Fortunes change for UK Indians as Leicester hikes Diwali budget
Leicester, a city in the east Midlands that openly told thousands of Indians expelled by Idi Amin’s regime in Uganda in the early 1970s not to move there, has successfully integrated them over the years and is now hiking the annual budget for Diwali celebrations to over £100,000.world Updated: Jan 29, 2016 16:11 IST
Leicester, a city in the east Midlands that openly told thousands of Indians expelled by Idi Amin’s regime in Uganda in the early 1970s not to move there, has successfully integrated them over the years and is now hiking the annual budget for Diwali celebrations to over £100,000.
Considered a poster town for multiculturalism in Britain and Europe, the city has one of the largest concentrations of people of Indian – mostly Gujarati – origin. Twinned with Rajkot, it claims to offer the best of Indian cuisine and is home to several Indian banks and other links with India.
Leicester City Council funds annual Diwali celebrations that are reputed to be the largest outside India.

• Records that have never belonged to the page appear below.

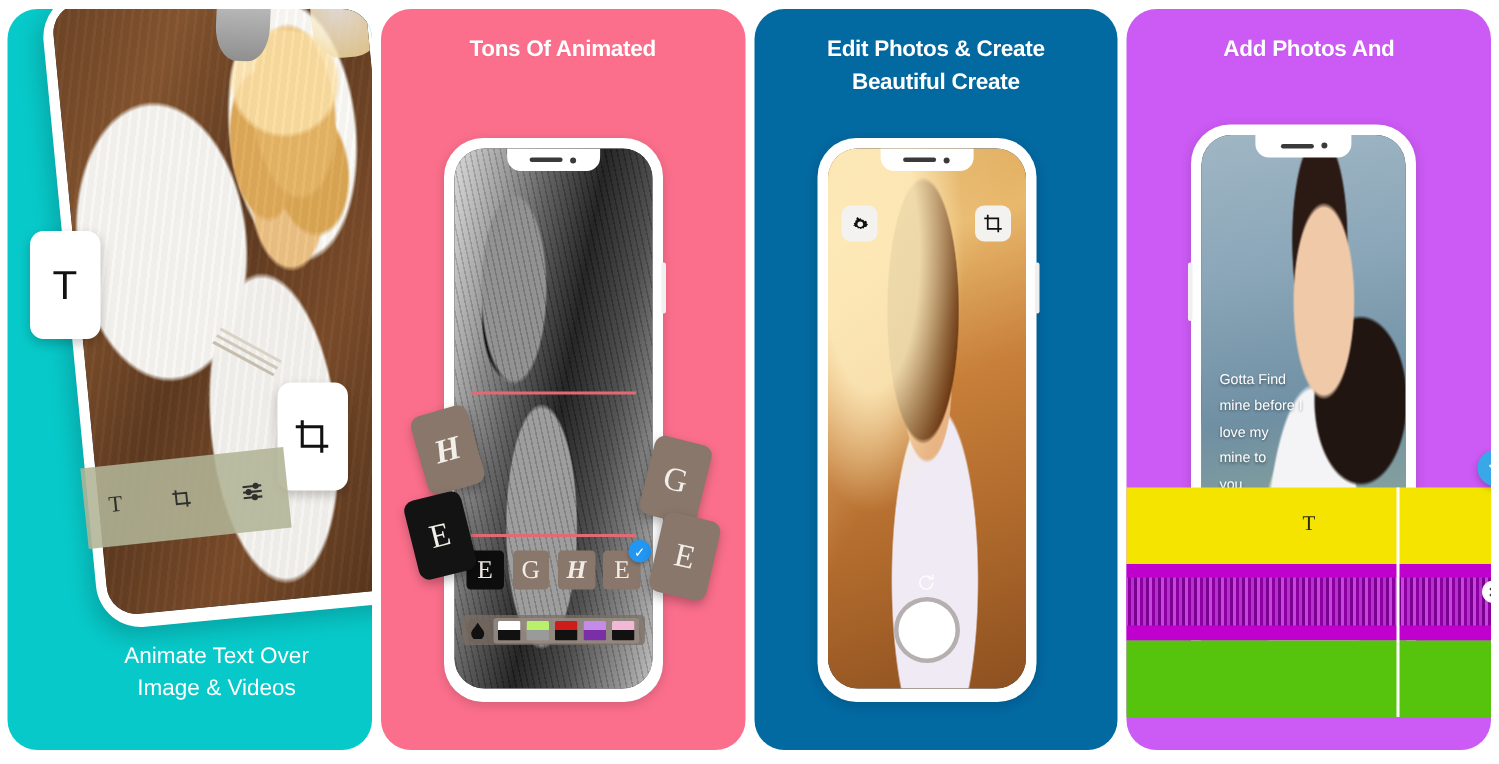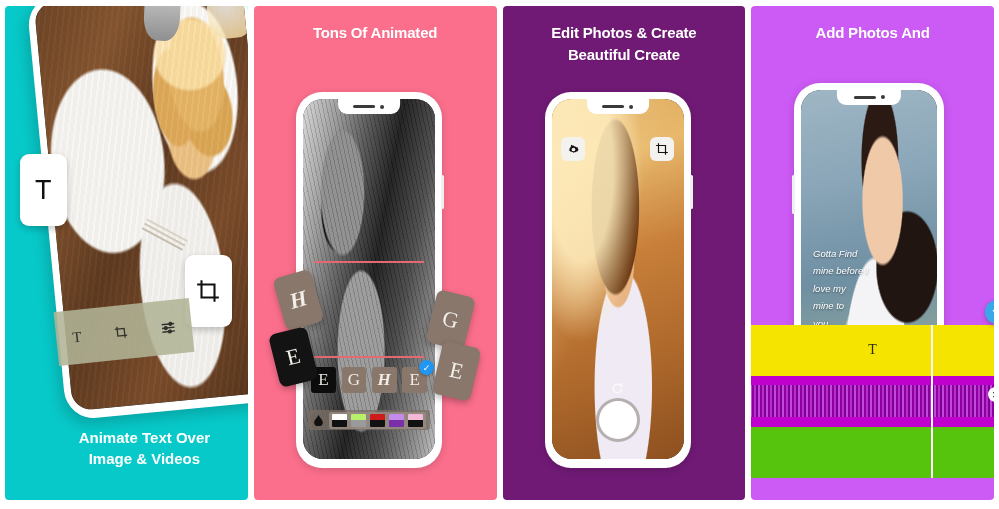--- a/index.html
+++ b/index.html
@@ -19,7 +19,7 @@
   .panel {
     position: relative;
     flex: 1 1 0;
-    border-radius: 4px;
+    border-radius: 20px;
     overflow: hidden;
   }
 

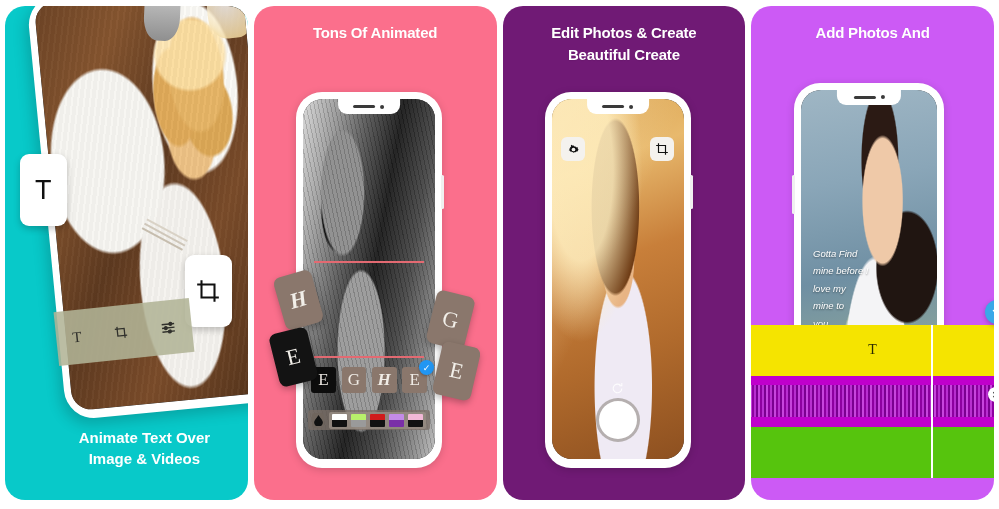--- a/index.html
+++ b/index.html
@@ -249,7 +249,7 @@
   .sw i { display:block; flex:1; }
 
   
-  .p3 { background: #701a75; }
+  .p3 { background: #0369a1; }
   .p3-phone { left: 17.5%; top: 17.5%; width: 60%; height: 76%; }
   .p3-img {
     position: absolute; inset: 0;

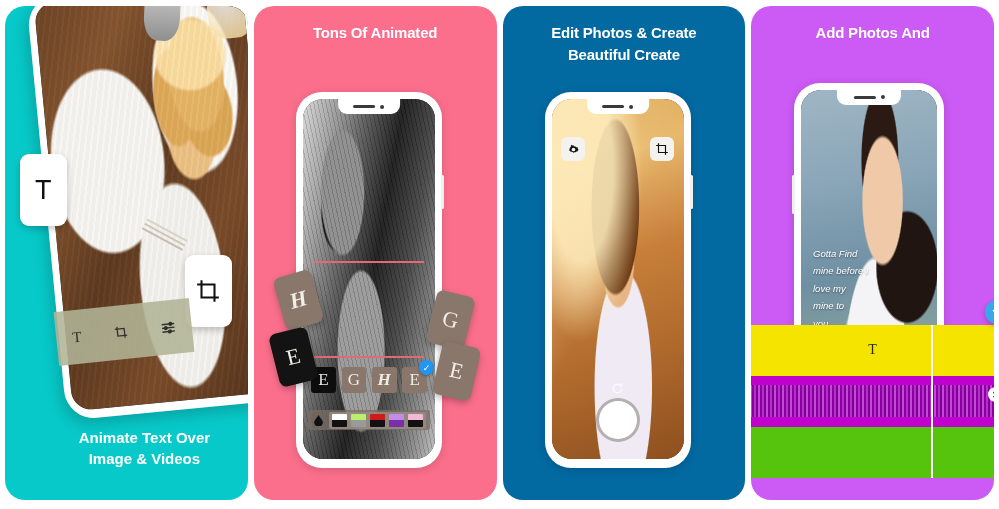--- a/index.html
+++ b/index.html
@@ -308,7 +308,6 @@
     line-height: 1.85;
     text-shadow: 0 1px 2px rgba(0,0,0,0.45);
     z-index: 5;
-    font-style: italic;
   }
   .p4-text span { display:block; }
   .p4-timeline {

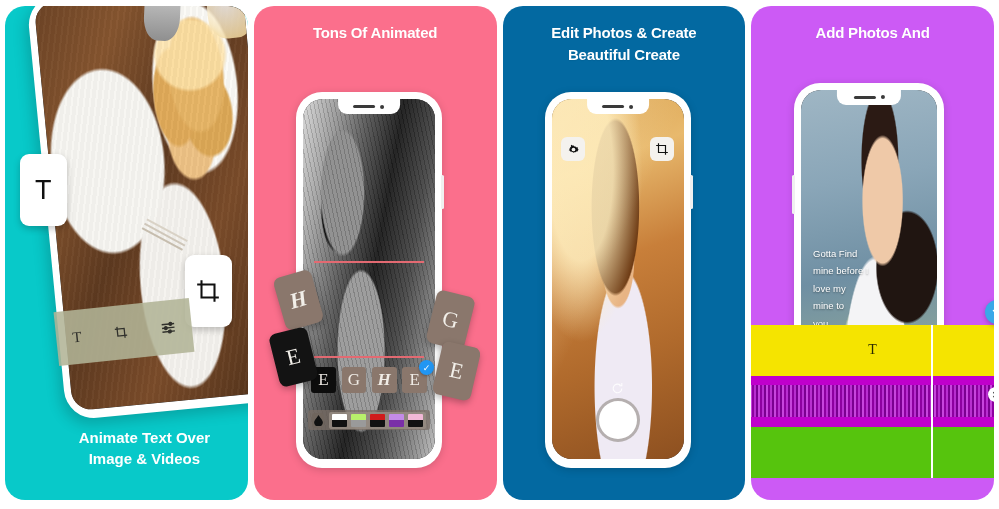--- a/index.html
+++ b/index.html
@@ -153,7 +153,7 @@
     text-align: center;
     color: #ffffff;
     font-size: 15px;
-    font-weight: bold;
+    font-weight: normal;
     line-height: 1.45;
     z-index: 8;
     margin-left: 36px;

The Diwali funding has almost touched one-third of its total budget of £384,500 for cultural events as the festival increases in popularity across faith groups.
The council has now proposed to raise the Diwali budget from £88,000 to £108,000. The plans include dropping £20,000 in funding for Navratri celebrations because it is “religious in nature and primarily for one faith group”.
In 1972, the council had advised thousands of Indians facing expulsion from Uganda, in a newspaper advertisement, that it is “in your own interests and those of your family...(to) not come to Leicester”.
The new funding proposals are part of a review of funding for cultural events.
Assistant mayor Piara Singh Clair said: “Leicester’s packed calendar of events make a huge contribution to life in the city, bringing communities together and helping to make the city an attractive destination for visitors.”
He added: “This review gives us an opportunity to look again at the events that we support, helping to ensure that we continue to fund festivals that appeal to as many people as possible, that allow the cultural life of the city’s diverse communities to flourish, and that help boost the local economy.”
More than 27,000 Ugandan Indians had fled in the 1972 resettlement, leaving behind all their possessions, and with only the £50 in hand.